Die britische Polizei hat eine internationale Schmugglerbande zerschlagen, die im Verdacht steht, innerhalb eines Jahres bis zu 40.000 gestohlene Mobiltelefone aus dem Vereinigten Königreich nach China verschoben zu haben. Nach Angaben der Metropolitan Police handelt es sich um die größte Polizeiaktion gegen Handy-Diebstahl in der Geschichte Großbritanniens.
Insgesamt wurden 18 Verdächtige festgenommen und über 2.000 gestohlene Geräte sichergestellt. Die Ermittler gehen davon aus, dass die Gruppe für bis zur Hälfte aller in London gestohlenen Mobiltelefone verantwortlich sein könnte – in der britischen Hauptstadt werden die meisten Handys des Landes entwendet.

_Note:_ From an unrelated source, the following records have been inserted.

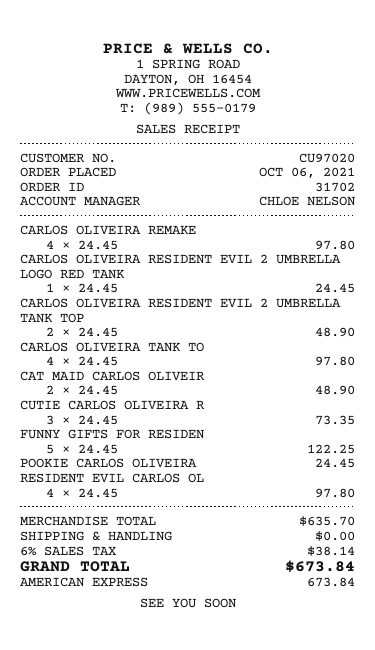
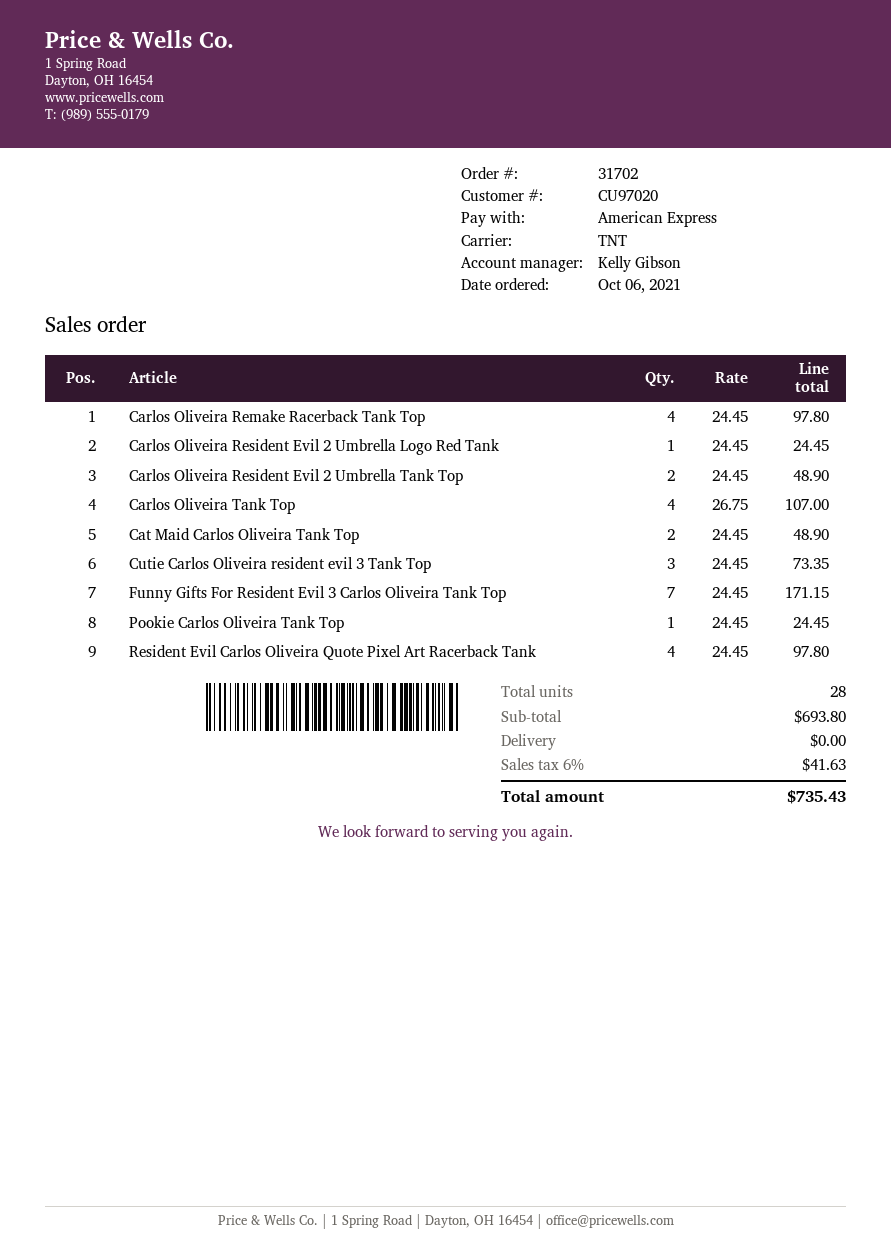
sales rep: CHLOE NELSON -> Kelly Gibson
CARLOS OLIVEIRA TANK TO: 4 x 24.45 = 97.80 -> 4 x 26.75 = 107.00
FUNNY GIFTS FOR RESIDEN: 5 x 24.45 = 122.25 -> 7 x 24.45 = 171.15
subtotal: 635.70 -> 693.80
tax: 6% = 38.14 -> 6% = 41.63
total: 673.84 -> 735.43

Die Polizeiaktion umfasste zeitgleiche Razzien an 28 Orten in London und Hertfordshire. Das BBC-Team erhielt exklusiven Zugang zu den Ermittlungen und begleitete die Beamten bei den frühen Morgendurchsuchungen.
Auslöser der Ermittlungen war der Hinweis eines Opfers: Eine Person hatte im vergangenen Jahr ihr gestohlenes iPhone selbst über eine Ortungsfunktion verfolgt – und so die Polizei auf die Spur des Netzwerks gebracht.

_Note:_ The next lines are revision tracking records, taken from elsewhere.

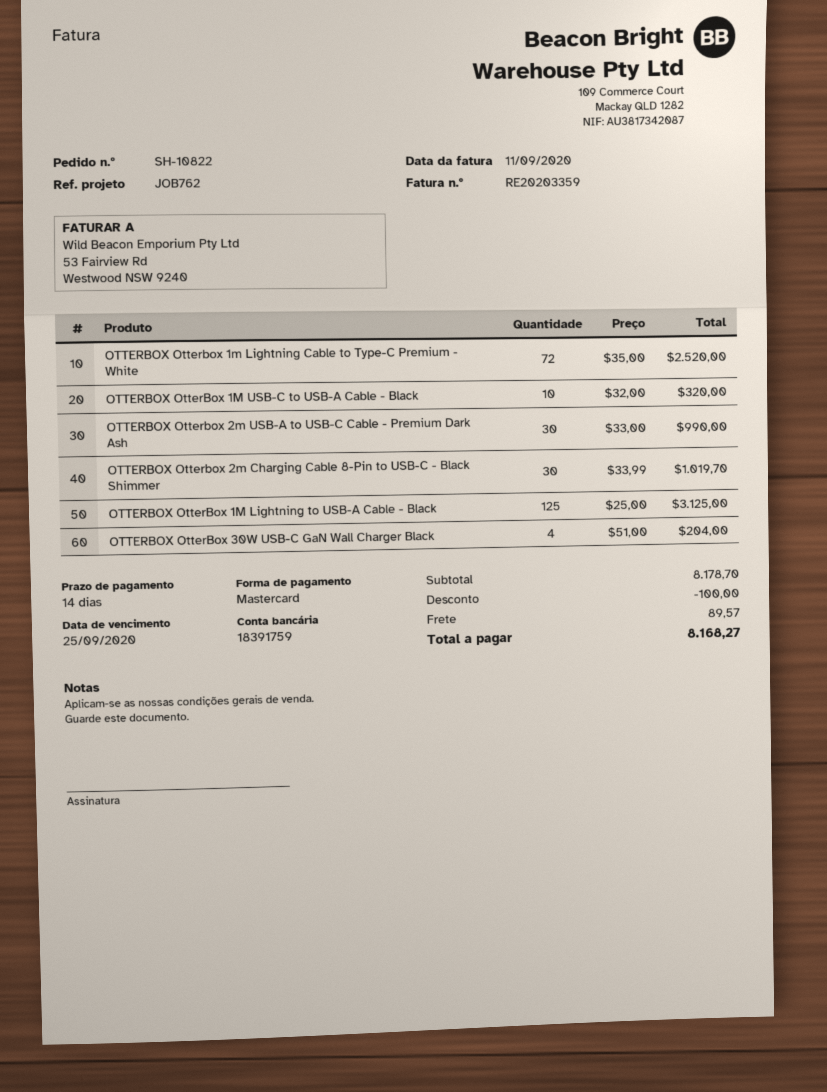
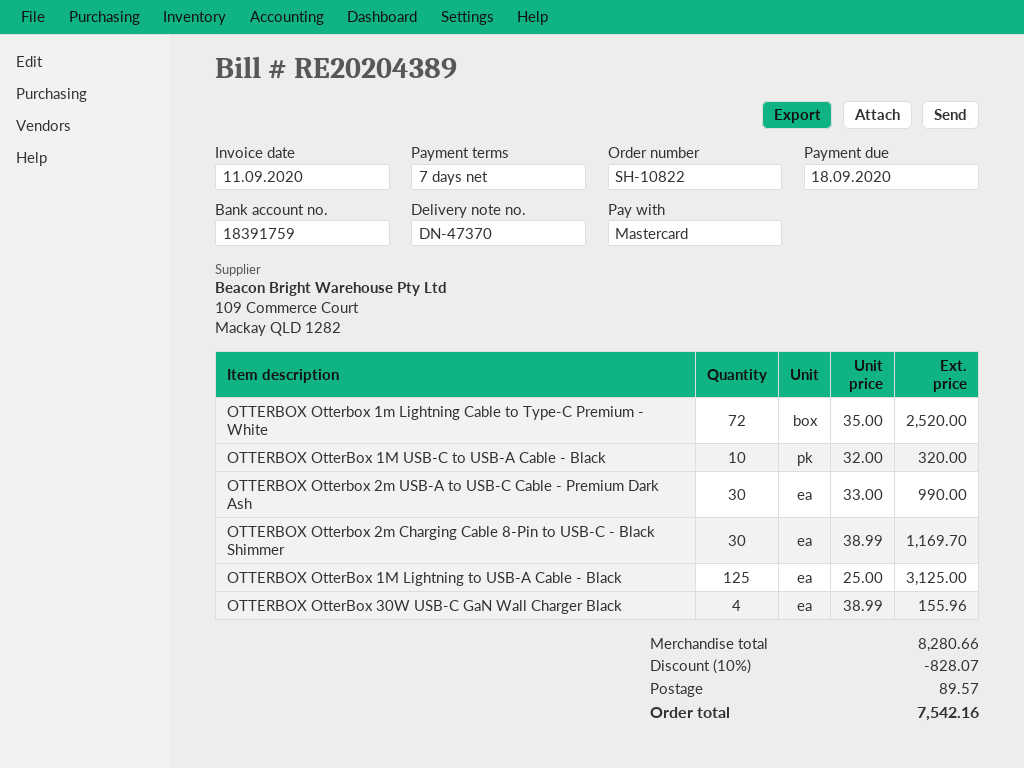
invoice number: RE20203359 -> RE20204389
payment terms: 14 days -> 7 days
due date: 2020-09-25 -> 2020-09-18
OTTERBOX Otterbox 2m Charging Cable 8-Pin to USB-C - Black Shimmer: 30 x 33.99 = 1019.70 -> 30 x 38.99 = 1169.70
OTTERBOX OtterBox 30W USB-C GaN Wall Charger Black: 4 x 51.00 = 204.00 -> 4 x 38.99 = 155.96
subtotal: 8178.70 -> 8280.66
discount: 100.00 -> 828.07
total: 8168.27 -> 7542.16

Die Bande soll ein professionell organisiertes System betrieben haben, bei dem gestohlene Handys gesammelt, umprogrammiert und in Containern nach China verschickt wurden. Dort sollen sie über Zwischenhändler verkauft oder weiterverarbeitet worden sein.

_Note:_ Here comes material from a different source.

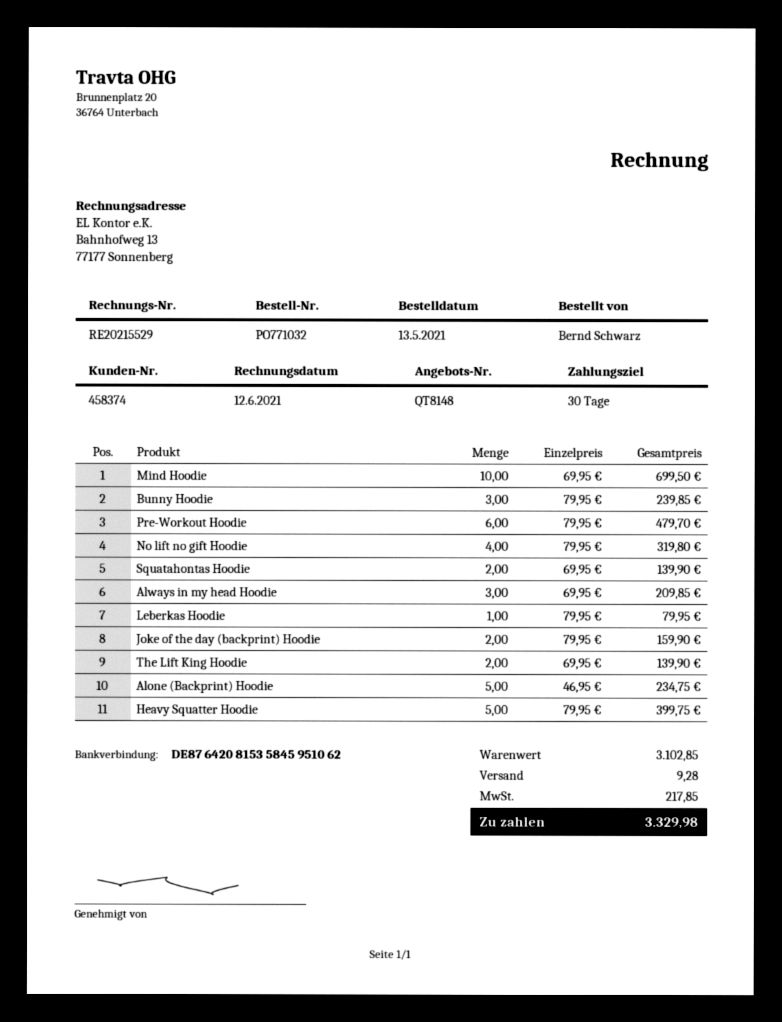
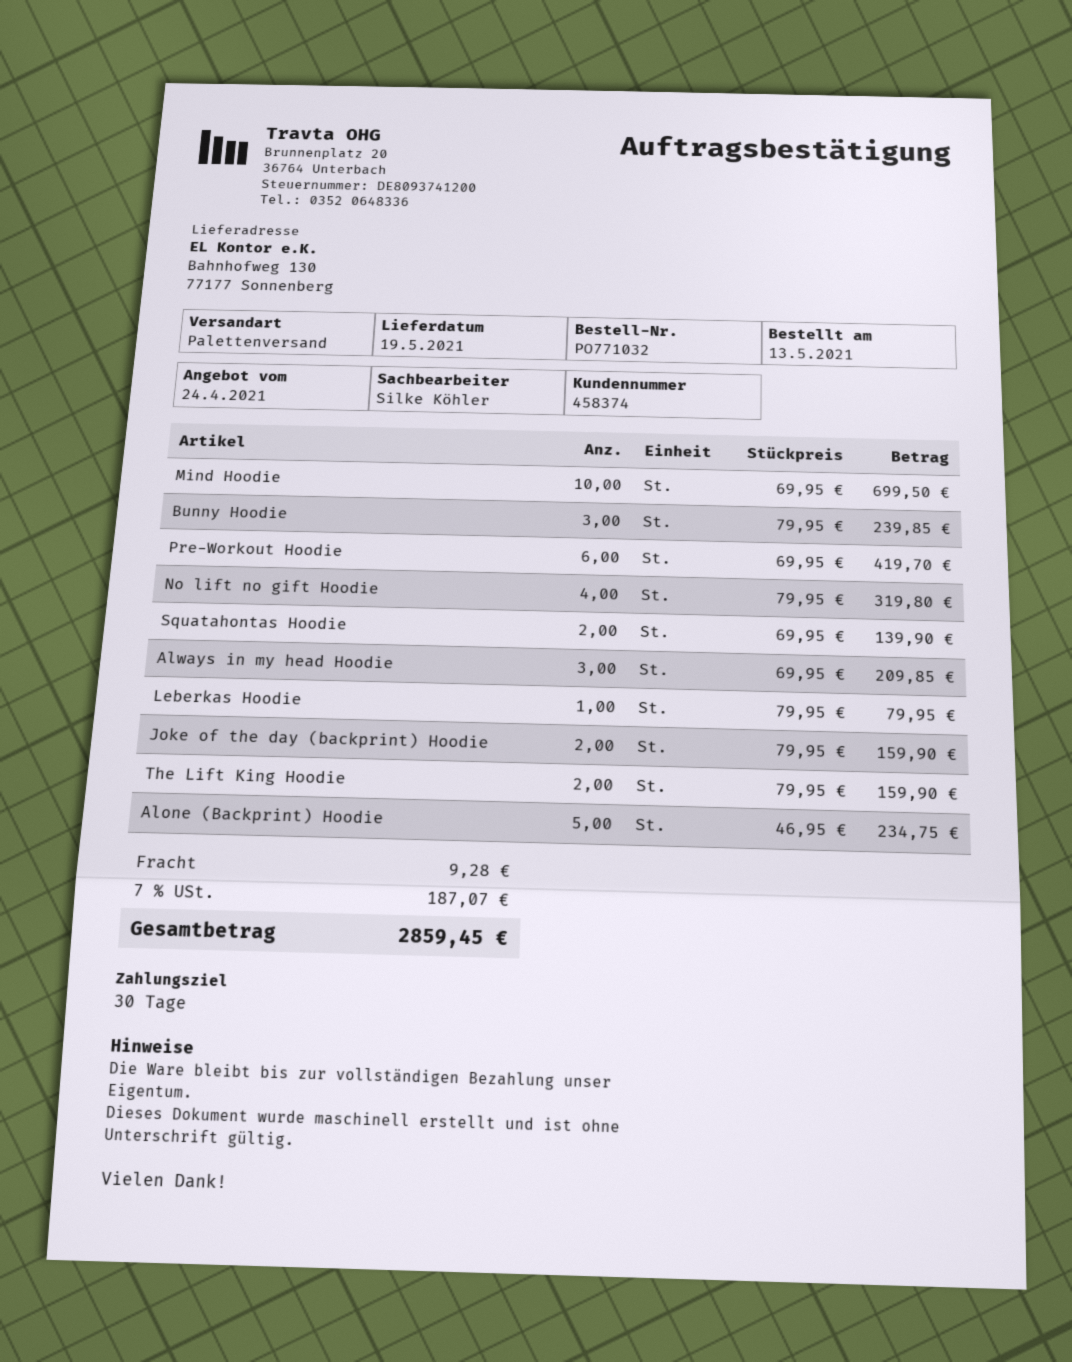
Pre-Workout Hoodie: 6 x 79.95 = 479.70 -> 6 x 69.95 = 419.70
The Lift King Hoodie: 2 x 69.95 = 139.90 -> 2 x 79.95 = 159.90
Heavy Squatter Hoodie: 5 x 79.95 = 399.75 -> none
tax: 217.85 -> 187.07
total: 3329.98 -> 2859.45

Ermittler sprechen von einem „hochgradig strukturierten, global vernetzten System des organisierten Handyhandels“, das den Behörden über Jahre entgangen sei.
Die Metropolitan Police erklärte, das Ziel sei nicht nur, die Täter zu fassen, sondern auch den weltweiten Schwarzmarkt für gestohlene Mobiltelefone empfindlich zu stören.